Television was largely staid back then, only perking up every now and again with more frightening images of the violent world, but mostly I remember it operating at a very dull pace and enticing me little. Only cartoons had action. And, furthermore, action of a clearly subversive course. The physical world was ripped from the hands of the geezers and emotional pinwheels who ran it and I studiously watched and learned how to undermine the concept of cause and effect in a manner that exposed the false logic of the tall fools around me. Some animation was, to my squirming disgust, rather sentimental, and I’ve never understood how any studio could make money off such guff. On the other hand, I had seen on the same TV a glimpse of humanity in its highest manifestation. At three years of age I was fortunate enough to have witnessed a clip of Groucho Marx eructing lines and breaking into uncanny dance steps, and I knew immediately that here was a man -a real man- who made the notion of adulthood worth pursuing. It was only later, when I was nine and had been kidnapped and sequestered in the Marshall Hotel, where the beds were mammoth and old fashioned and required much effort to climb up into, that this vision of perfection reappeared in my life and took ineradicable hold of my being; for downstairs in the main saloon, they stretched out a screen one evening and I sat rapt, watching W.C. Fields in The Fatal Glass of Beer, and Duck Soup -not then knowing that this was the Marx Brothers at their apex.

But six years earlier, on that particular day, I had been parked before the television so as to free my mother up for domestic labors, which usually consisted of speaking into the telephone for hours. I was gaping at the cartoons then being presented by some clearly despairing man in a costume designed to degrade beyond hope -it might have been my favored Hobo Kelly- when then fun was slashed short by sudden, dull realism. A stodgy gray man in a stiff gray suit interrupted the program to make a dead-eyed newscast. This, mind you, was an unheard-of occurrence, a violation of all life’s feeble order, and with an almost adult decisiveness I was incensed. As I shrilled my objection, my mother released the phone and ran over to join in with howls of her own. Over her cries of oh my god no I plainly understood the man who’d interrupted the show to say that the President had been shot, although I was unclear on who that might refer to. My mother ran back and forth between the phone and the television, clutching and disseminating what news there was, while I tore my hair, at a loss to understand the recalcitrant contraption.
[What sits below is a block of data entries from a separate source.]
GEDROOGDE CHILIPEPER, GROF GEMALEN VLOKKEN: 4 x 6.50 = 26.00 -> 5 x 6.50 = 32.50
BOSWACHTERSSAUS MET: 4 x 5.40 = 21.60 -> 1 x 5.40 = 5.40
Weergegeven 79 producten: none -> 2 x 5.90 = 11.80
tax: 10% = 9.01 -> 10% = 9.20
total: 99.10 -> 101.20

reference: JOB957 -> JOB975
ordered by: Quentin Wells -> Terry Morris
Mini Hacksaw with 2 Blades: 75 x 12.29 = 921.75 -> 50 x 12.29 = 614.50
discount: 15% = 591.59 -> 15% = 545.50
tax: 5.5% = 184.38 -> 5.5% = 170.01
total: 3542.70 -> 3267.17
Neighbors began to pour in around me, and I was surprised and somehow suspicious to see that they were so much more upset than I. Soon the house was full and everyone was flailing with hysteria, the assumption at the time being that the country was undergoing a coup d’etat along the lines of the later Pinochet atrocity in Chile. There was validity to this anticipation since most of the group had been exposed to rampant McCarthyism and had inherited the joys and paranoia of their own left-wing or immigrant parents. Living in a southern California enclave surrounded by John Birchers who inexplicably blew up the mailboxes of anyone they suspected of Democratic thoughts certainly must’ve intensified the dread. As night came down and the broadcast droned on unceasingly, they all took on, in my eyes, the eternal forms of ghosts, a keening pulsating group in the horror light of the TV, and the curious image wavered until I flowed into unconsciousness beneath the table.
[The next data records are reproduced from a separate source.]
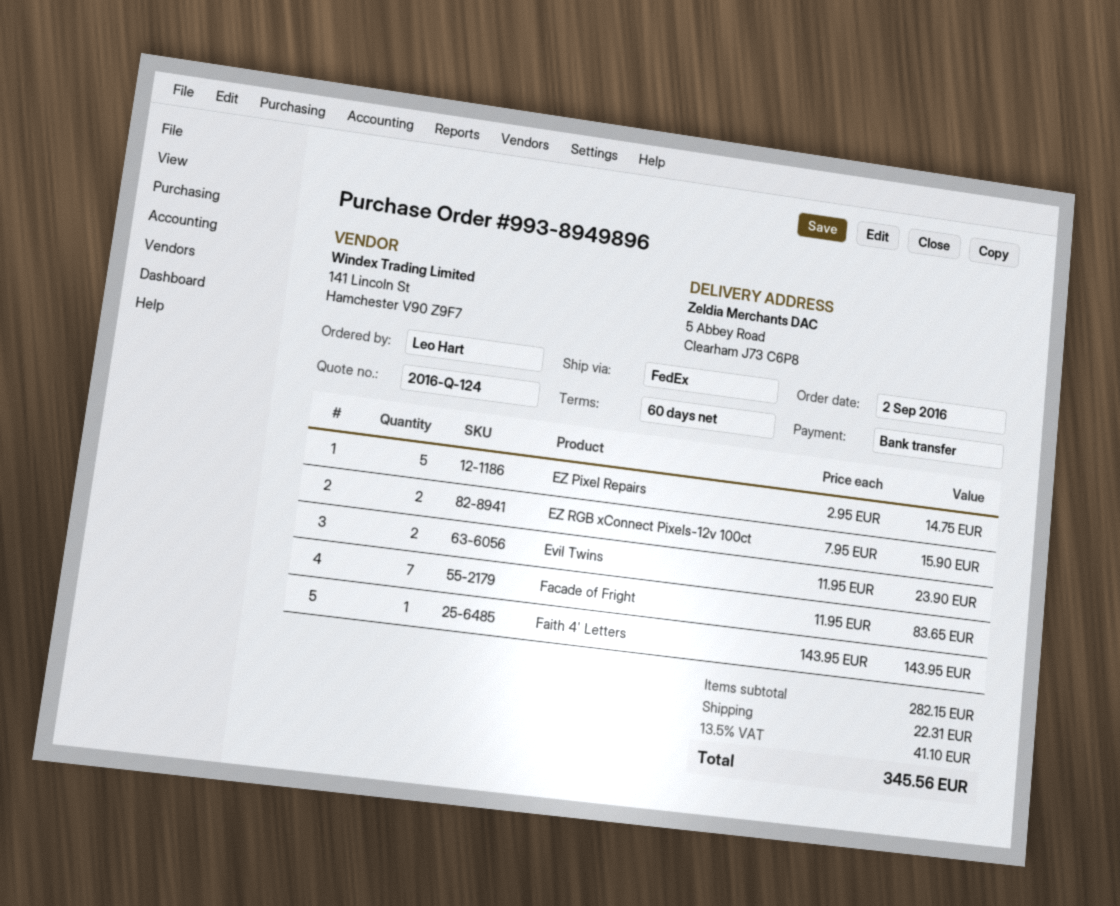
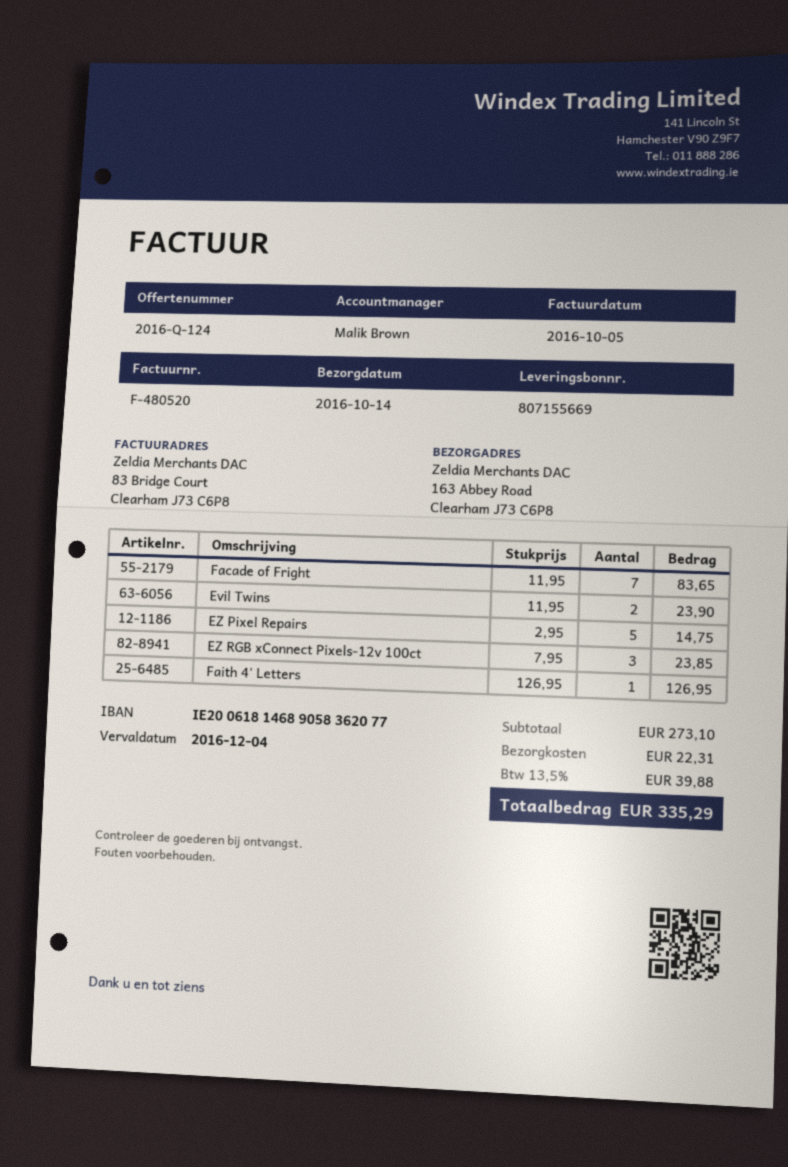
ship to: 5 Abbey Road, Clearham J73 C6P8 -> 163 Abbey Road, Clearham J73 C6P8
EZ RGB xConnect Pixels-12v 100ct: 2 x 7.95 = 15.90 -> 3 x 7.95 = 23.85
Faith 4' Letters: 1 x 143.95 = 143.95 -> 1 x 126.95 = 126.95
subtotal: 282.15 -> 273.10
tax: 13.5% = 41.10 -> 13.5% = 39.88
total: 345.56 -> 335.29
The following two days -it was a weekend- were both a prolongation and escalation of the initial panic. People, including many of the beautiful ladies I had often pulled out chairs for, issued furtively in and out of the house. Some truly expected to be seized and shipped off in boxcars within hours. The people shuddered, wept, and argued down one or another’s naivety while the television rolled its grimy footage nonstop. My sisters and I looked for food on the floor. And still there were no cartoons. Furious, I shook my fist at the screen and invoked the wrathful gods of anarchy to restore their scheme to my life. Finally, at a loss over everything, my parents themselves had filtered out, leaving us in the care of a babysitter.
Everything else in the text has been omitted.